Never tried these but your question made me remember seeing these in my Valley Vet catalogue.

https://www.valleyvet.com/ct_detail.html?pgguid=742d5b8b-3ecf-424a-859b-5097b16bdf41


----------



## Kristyjog (Nov 11, 2013)

My husband likes to use 2 vice gripe locking pliers. He says he can get a better grip on the plier handles than the mats. I've also heard of people putting two small holes in the mats and using hay hooks. Never tried that method.
_Posted via Mobile Device_


----------



## waresbear (Jun 18, 2011)

The two pairs of vice grips work great. I have used them many times to pull the mats out of the horse trailer.


----------



## franknbeans (Jun 7, 2007)

Yup-vice grips. Work great.


----------



## gigem88 (May 10, 2011)

Love my Grabbit Mat Mover for the trailer ( I have two and it makes it soon easy to move by myself) . They don't rust and my husband's tools stay where they should!


----------



## Corporal (Jul 29, 2010)

If they are 1/4 inch thick I roll them as tight as possible, grab the ends and pick them up to move. I have a steel trailer and I use 3 of these on the wooden floor.
If they are 1/2 to 3/4 inch thick, I fold them in two and drag backwards from the ends.
Sure, they are heavy, but not impossible to move, and all of us tend to lose things like the grips above. =D


----------



## jenkat86 (May 20, 2014)

Find a couple of teenage boys. If you can't do that- vice grips!


----------



## sarahfromsc (Sep 22, 2013)

Vice grips!


----------



## verona1016 (Jul 3, 2011)

I also have a pair of Grabbits (actually the other brand, whatever they're called, but they're blue) for moving the mats in my trailer. I love them, it makes it so much easier 
_Posted via Mobile Device_


----------



## HombresArablegacy (Oct 12, 2013)

jenkat86 said:


> Find a couple of teenage boys. If you can't do that- vice grips!


I like the idea of getting some teenage boys to do it, at that age they're indestructible, lol.
_Posted via Mobile Device_


----------



## Dreamcatcher Arabians (Nov 14, 2010)

I use 2 of these. I have had the Grabbits and they break fairly easily.
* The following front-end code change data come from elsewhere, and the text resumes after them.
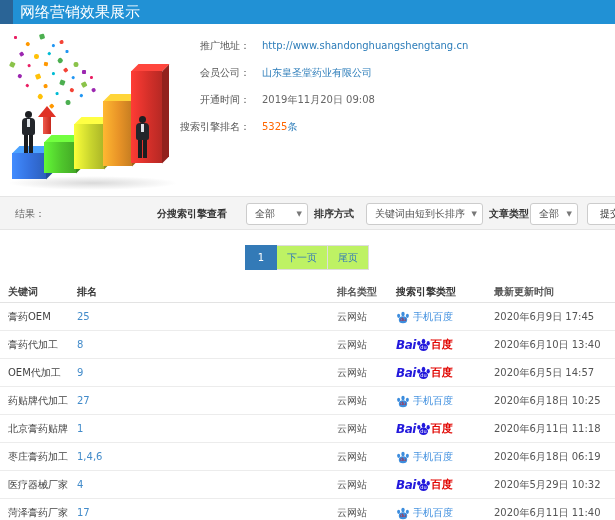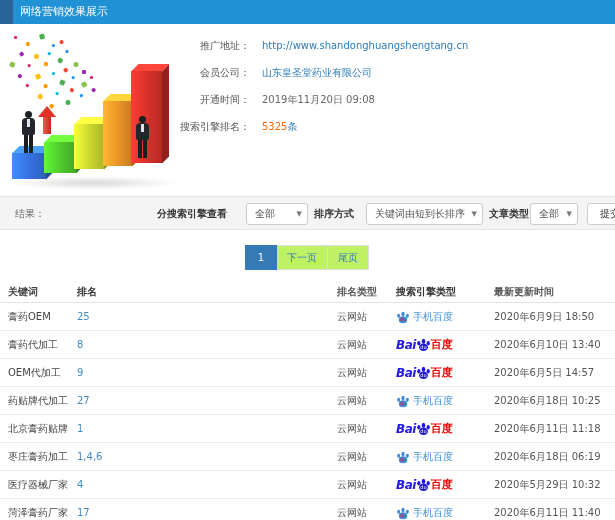--- a/index.html
+++ b/index.html
@@ -1,21 +1,21 @@
 <!DOCTYPE html>
 <html><head>
 <meta charset="utf-8">
 <style>
   * { margin:0; padding:0; box-sizing:border-box; }
   html,body { width:615px; height:520px; overflow:hidden; background:#fff;
     font-family:"DejaVu Sans","Liberation Sans",sans-serif; }
   
   .titlebar { position:relative; width:615px; height:24px; background:#2191d5; }
   .titlebar .strip { position:absolute; left:0; top:0; width:13px; height:24px; background:#2a6496; }
-  .titlebar .title { position:absolute; left:20px; top:0; line-height:24px; color:#fff; font-size:11px;font-family:Liberation Mono, monospace; }
+  .titlebar .title { position:absolute; left:20px; top:0; line-height:24px; color:#fff; font-size:15px; }
   
   .top-section { position:relative; width:615px; height:172px; }
   .hero { position:absolute; left:0; top:4px; width:195px; height:165px; }
   .hero .bar-face, .hero .bar-top, .hero .bar-side, .hero .dot { position:absolute; }
   .hero .shadow { position:absolute; left:8px; top:148px; width:170px; height:14px;
     background:radial-gradient(ellipse at center, rgba(120,120,120,.28), rgba(255,255,255,0) 70%); }
   .hero .arrow-head { position:absolute; width:0; height:0;
     border-left:9px solid transparent; border-right:9px solid transparent; border-bottom:11px solid #e03226; }
   .hero .arrow-stem { position:absolute; width:8px; height:17px; background:linear-gradient(90deg,#f05a4d,#c5281c); }
   .hero .man { position:absolute; }
@@ -202,21 +202,21 @@
       <svg width="14" height="14" viewBox="0 0 24 24">
     <ellipse cx="4.5" cy="10" rx="2.6" ry="3.6" fill="#3c8dde"></ellipse>
     <ellipse cx="12" cy="6.8" rx="2.9" ry="4" fill="#3c8dde"></ellipse>
     <ellipse cx="19.5" cy="10" rx="2.6" ry="3.6" fill="#3c8dde"></ellipse>
     <ellipse cx="12" cy="16.5" rx="7.2" ry="6" fill="#3c8dde"></ellipse>
     <text x="12" y="19.5" font-size="8" fill="#e10602" text-anchor="middle" font-family="DejaVu Sans,sans-serif">du</text>
   </svg>
       <span>手机百度</span>
           </span>
         </span>
-        <span class="c-upd">2020年6月9日 18:50</span>
+        <span class="c-upd">2020年6月9日 17:45</span>
       </div>
       <div class="trow">
         <span class="c-kw">膏药代加工</span>
         <span class="c-rank">8</span>
         <span class="c-type">云网站</span>
         <span class="c-eng">
           <span class="bd-logo">
       <span class="bd-bai" style="color:#2319dc">Bai</span>
       <svg width="15" height="15" viewBox="0 0 24 24">
     <ellipse cx="4.5" cy="10" rx="2.6" ry="3.6" fill="#2319dc"></ellipse>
Otherwise, I like the 2 teenage kids idea!


----------



## Shosadlbrd (Nov 3, 2013)

We use vice grips.


----------



## Dustbunny (Oct 22, 2012)

JCnGrace said:


> Never tried these but your question made me remember seeing these in my Valley Vet catalogue.
> 
> https://www.valleyvet.com/ct_detail.html?pgguid=742d5b8b-3ecf-424a-859b-5097b16bdf41


 Couldn't live without ours! :loveshower:


----------



## Saddlebag (Jan 17, 2011)

I just checked the link - way too pricey for two plus shipping. I do have two vice grips. I'll give them a try. I think the mats weigh more than I do.


----------



## Zexious (Aug 2, 2013)

Let us know how it goes


----------



## beau159 (Oct 4, 2010)

JCnGrace said:


> Never tried these but your question made me remember seeing these in my Valley Vet catalogue.
> 
> https://www.valleyvet.com/ct_detail.html?pgguid=742d5b8b-3ecf-424a-859b-5097b16bdf41


I've got 2 of these. Love them!

However, if you are WASHING your mats and they are wet when you move them, they can get rather slippery so be careful.


----------



## fuzzycat (Dec 19, 2014)

If you can fold the mats over, run a rope under the fold (I use 2 connected lead ropes) and drag them. I tie the lead ropes to the back of my mower if I want to drag them any distance. It's the only way I can move them.


----------